Fans of All That Remains know that the band will always travel down unexpected paths.

Like most metal and hardcore bands, All That Remains has always featured vocals that are growled rather than sung. But, over the years, the band from Western Massachusetts has also recorded a number of songs with “clean” vocals.

“We can do any style of metal,” said Martin. “There aren’t many bands that can get away with what we do. Our records are so different all the time – all over the place stylistically.

“Our band has changed a bit over the years but not a lot – and whatever changes there are have been very gradual.

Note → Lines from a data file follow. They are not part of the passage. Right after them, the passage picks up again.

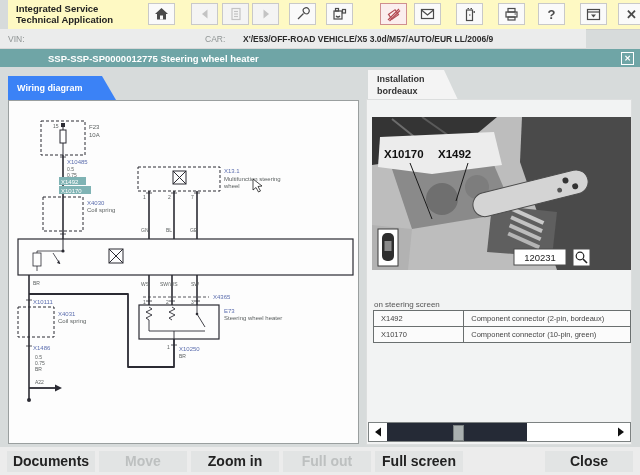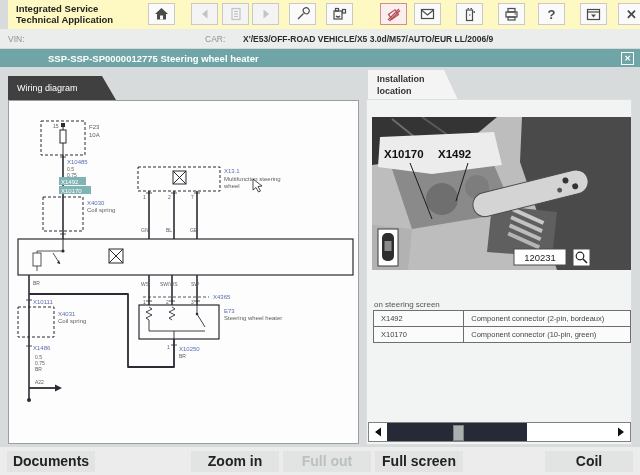--- a/index.html
+++ b/index.html
@@ -18,7 +18,7 @@
   .qmark{font-size:13px;font-weight:bold;color:#4a4a4a;line-height:1;}
   .xmark{font-size:13px;font-weight:bold;color:#4a4a4a;line-height:1;}
   
-  .vbar{position:absolute;left:0;top:29px;width:640px;height:19px;background:#ebecec;border-bottom:1px solid #d8d8d8;font-size:8.5px;}
+  .vbar{position:absolute;left:0;top:29px;width:558px;height:19px;background:#ebecec;border-bottom:1px solid #d8d8d8;font-size:8.5px;padding-left:28px;}
   .vbar .lab{color:#8f9494;position:absolute;top:5px;}
   .vbar .val{color:#2b2b2b;font-weight:bold;position:absolute;top:5px;}
   

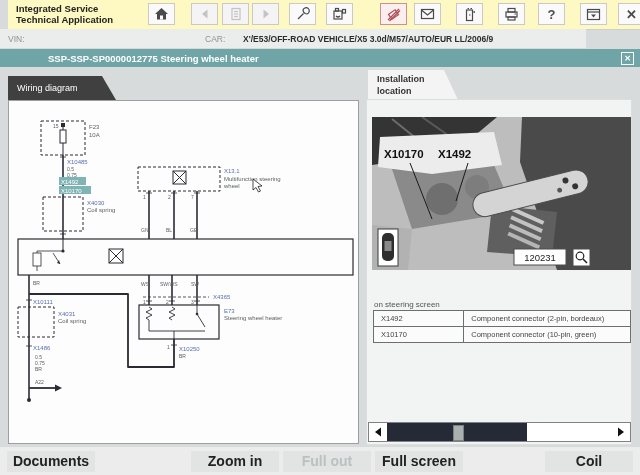--- a/index.html
+++ b/index.html
@@ -26,7 +26,7 @@
   .dbar .t{position:absolute;left:8px;top:4px;color:#fff;font-size:9.5px;font-weight:bold;margin-left:40px;}
   .dclose{position:absolute;right:6px;top:3px;width:11px;height:11px;border:1px solid #fff;color:#fff;font-size:8px;line-height:11px;text-align:center;font-weight:bold;}
   
-  .ltab{position:absolute;left:8px;top:76px;width:108px;height:24px;background:#404040;color:#fff;font-size:9px;font-weight:normal;line-height:24px;padding-left:9px;box-sizing:border-box;clip-path:polygon(0 0,calc(100% - 14px) 0,100% 100%,0 100%);}
+  .ltab{position:absolute;left:8px;top:76px;width:108px;height:24px;background:#3b82f6;color:#fff;font-size:9px;font-weight:bold;line-height:24px;padding-left:9px;box-sizing:border-box;clip-path:polygon(0 0,calc(100% - 14px) 0,100% 100%,0 100%);}
   .rtab{position:absolute;left:368px;top:70px;width:90px;height:30px;background:#f4f4f4;color:#333;font-size:9px;font-weight:bold;line-height:12px;padding:3px 0 0 9px;box-sizing:border-box;clip-path:polygon(0 0,calc(100% - 14px) 0,100% 100%,0 100%);}
   
   .canvas{position:absolute;left:8px;top:100px;width:351px;height:344px;background:#fdfdfd;border:1px solid #9a9f9f;box-sizing:border-box;}

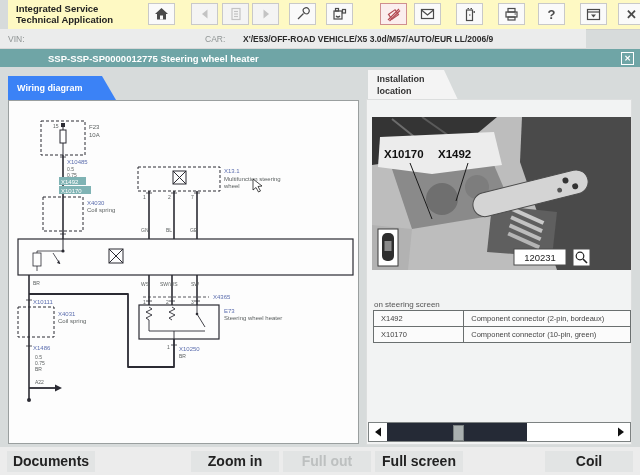--- a/index.html
+++ b/index.html
@@ -284,7 +284,7 @@
 
 <div class="rtab">
   <div>Installation</div>
-  <div>location</div>
+  <div>bordeaux</div>
 </div>
 
 <div class="rpanel">

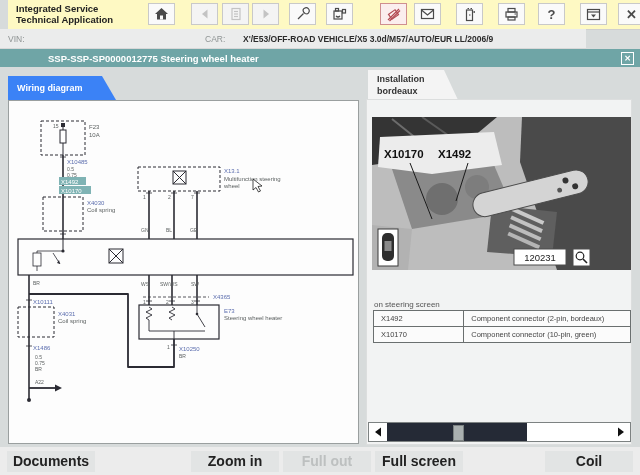--- a/index.html
+++ b/index.html
@@ -365,6 +365,7 @@
 
 <div class="foot">
   <div class="fbtn" style="left:7px">Documents</div>
+  <div class="fbtn dis" style="left:99px">Move</div>
   <div class="fbtn" style="left:191px">Zoom in</div>
   <div class="fbtn dis" style="left:283px">Full out</div>
   <div class="fbtn" style="left:375px">Full screen</div>

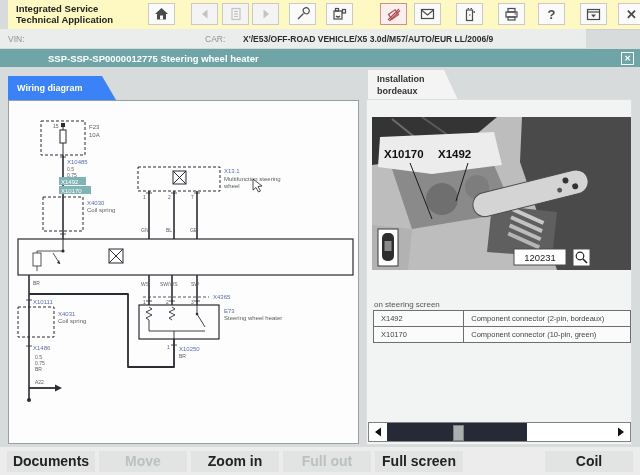--- a/index.html
+++ b/index.html
@@ -369,7 +369,7 @@
   <div class="fbtn" style="left:191px">Zoom in</div>
   <div class="fbtn dis" style="left:283px">Full out</div>
   <div class="fbtn" style="left:375px">Full screen</div>
-  <div class="fbtn" style="left:545px">Coil</div>
+  <div class="fbtn" style="left:545px">Close</div>
 </div>
 
 </body></html>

“Still, with us, you have to expect the unexpected. With ‘Madness,’ the 12 different songs could be 12 singles by 12 different bands.”

The album has already seen massive success, reaching Number 1 at metal radio with the first few singles – which can be heard in heavy rotation on Sirius XM’s Octane and Liquid Metal.
“We play three or four of the new songs in our live set on this tour – and that’s a lot,” said Martin. “You can’t hit fans with a lot of new songs all at once.”

The latest single off the album is titled “Louder.”

According to Labonte, “The song ‘Louder’ is about not backing down or self-censoring because people yell about what you think or believe. There will always be people who want to shout you down or say you can’t and that’s when you have to stand firm.

“There isn’t really an overall theme of this record any more than there was for any other ATR disc. Lyrically it’s all small parts of my life I put together and laid down. They’re all small parts of me.”

After a long wait, ATR finally can hear live performances by Labonte, Martin and the gang.

“We get a lot of fans coming up saying that they’ve been coming to our shows for years – that this is the 20th or 25th time they’ve seen us play,” said Martin.

“And, we’re also getting a lot of 15- and 16-year-olds in our audience – and 40-year-old moms. It’s great to see.”

Video link for All That Remains – https://youtu.be/qFnE2_pEFJo.

The show at the Chameleon, which has She Pulled the Trigger, American Sin, and Through Fire as openers, will start at 6:30 p.m. Tickets are $18.